You wrote two times „1st stage entry burn“. Shouldn‘t the first one be the boostback burn?
Boostback burn is only for return to launch-site, not drone ship landing. Boost back burn wastes a lot of fuel as it has to cancel out all the horizontal velocity gained, which is significant.
It could be argued that in terms of getting a payload into orbit, the boostback burn, the reentry burn and the landing burn are all a waste of fuel. In terms of costs, the price of the fuel used in those burns costs less than building a completely new first stage (to include the engines.)
While I agree that the boostback burn uses a lot of fuel, cancelling the horizontal velocity gained, I would not consider it a waste. Also, the boostback burn does more that just cancelling out the horizontal velocity, it imparts a small amount of horizontal velocity going to the landing pad. In some missions there might be the fuel to spare that would allow SpaceX to save the expense of deploying a landing drone ship.
The second one is when the entry burn ends.
Thanks for all of your great coverage. How long will the Crew Dragon be docked? Who will be getting a ride back to earth?
I’ve read they will be 6 months in space. Correct me if I’m wrong.
It is a 6-month mission, and the same 4 astronauts will come back. Since this capsule has only these astronauts on the mission, there probably won’t ever be astronauts getting rides back on different crafts than the way there (besides emergencies).
I started with John Glen good luck an God speed, I am so glad we are back to the to type ship he had with the tech of today. Love to watch lift off, just need the great Walter Cronkite
minor typo. pretty sure it’s orbital plane not plain
I just want to take this time to let you know how impressed I have been with your coverage of this latest launch of falcon 9 and dragon to the iss. I was looking to find a way to watch this launch and found you live youtube channel’s coverage. You had all the right answers to questions I had and you were also entertaining and very comfortable to watch. Great job! I grew up on Merritt, Island, FL and my father was the lead IBM launch test manager on the firing room. I watched all of those early launches watching Walter Cronkite and others. …and today, I am watching you Tim. Thanks!
Thoroughly enjoyed the video and I know the timing was for Demo 2. Yes, make more videos. They are good quality, informative and entertaining.
Why does the Soyuz take only a couple of hours a couple of weeks ago but Crew 1 is suppoed to take 27+ hours?

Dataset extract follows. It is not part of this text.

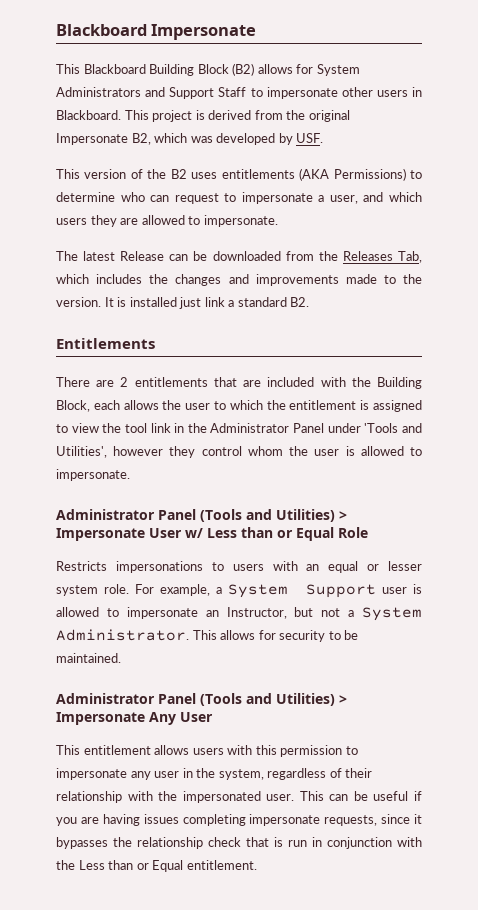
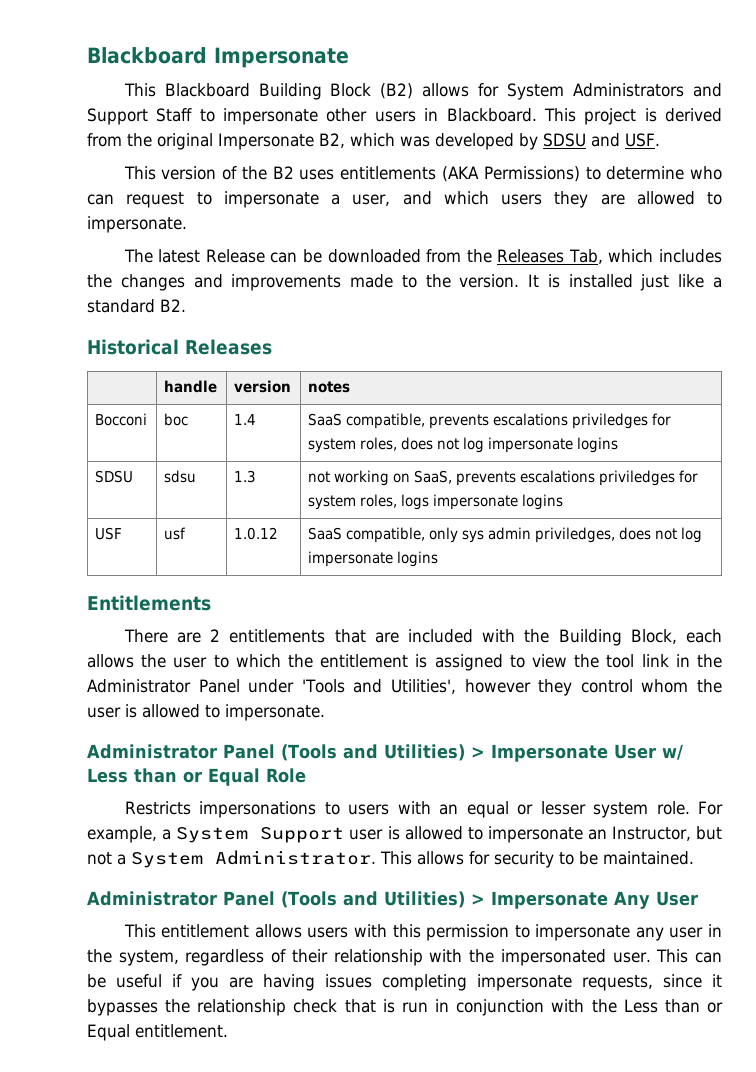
(293, 139) none -> [543,133,620,147] SDSU and
[204,297,225,307] link -> [678,274,705,288] like
(310, 302) none -> [87,339,272,355] [164,380,218,393] [234,380,292,393] [308,381,351,393] [95,413,148,426] [164,413,189,426] [234,414,257,425] [308,413,672,429] [308,437,619,453] [95,470,134,483] [164,470,197,483] [234,470,257,483] [308,470,699,486] [308,494,564,510] [95,527,123,540] [164,527,187,540] [234,527,279,540] [308,527,703,543] [308,551,439,567] // Historical Releases // | handle | version | notes // Bocconi | boc | 1.4 | SaaS compatible, prevents escalations priviledges for system roles, does not log impersonate logins // SDSU | sdsu | 1.3 | not working on SaaS, prevents escalations priviledges for system roles, logs impersonate logins // USF | usf | 1.0.12 | SaaS compatible, only sys admin priviledges, does not log impersonate logins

I know you have probably answered this in the past and I was trying to explain it to my wife and messed it up.
According to you an many other sources, a dragon 2 capsule is only gonna be reused for cargo missions, but Endeavor and Resilience are already scheduled to fly astronauts (and tourists) to the ISS
Hi. I accidently found one of your old launch data files with no link to your new webpage. I tried to leave a comment on it about that fact. But it didn’t bite. So all I wrote was lost.
Okay. I can’t find your old webpages, so I was trying to copy paste them using the old You Tube videos’ as source material. The link to Everyday Astronaut works, but not back to it: Falcon 9 Block 5 | Dragon In-Flight Abort Test.
Will you revive the old datalinks?, or can I continue to copy paste them?
I am working on a spreadsheet about Falcon 9 types and launches, but engine data and other data eludes me. By the way Tim Dodd is always confused about that, so that’s why, I’m doing this. Falcon 9 is as follows:
Falcon 9 V1.0 with a Tic Tac Toe engine bay and Merlin 1C engine. Just 5 launches.
Falcon 9 V1.1 bigger with a welded engine bay, Merlin 1D engines, aluminum grid fins and white landing legs. 15 launches.
Falcon 9 V1.2 Full Thrust a chilled 1.st stage, titanium grid fins, white landing legs and build bigger. 27 launches. 9 reflown.
Falcon 9 V1.2 FT B4 “Block 4” with both stages chilled. 11 launches. 5 reflown.
Falcon 9 B5 “Block 5” Bolted engine bay with Merlin 1D+ Black landing legs, longer black inter stage. Crewed launches.
Another point of confusion is the Starlink V0.9 test launch. The others is L1 to L15, so why not call it launch zero L0?
That’s all. Greetings from Denmark. Johnny Nielsen.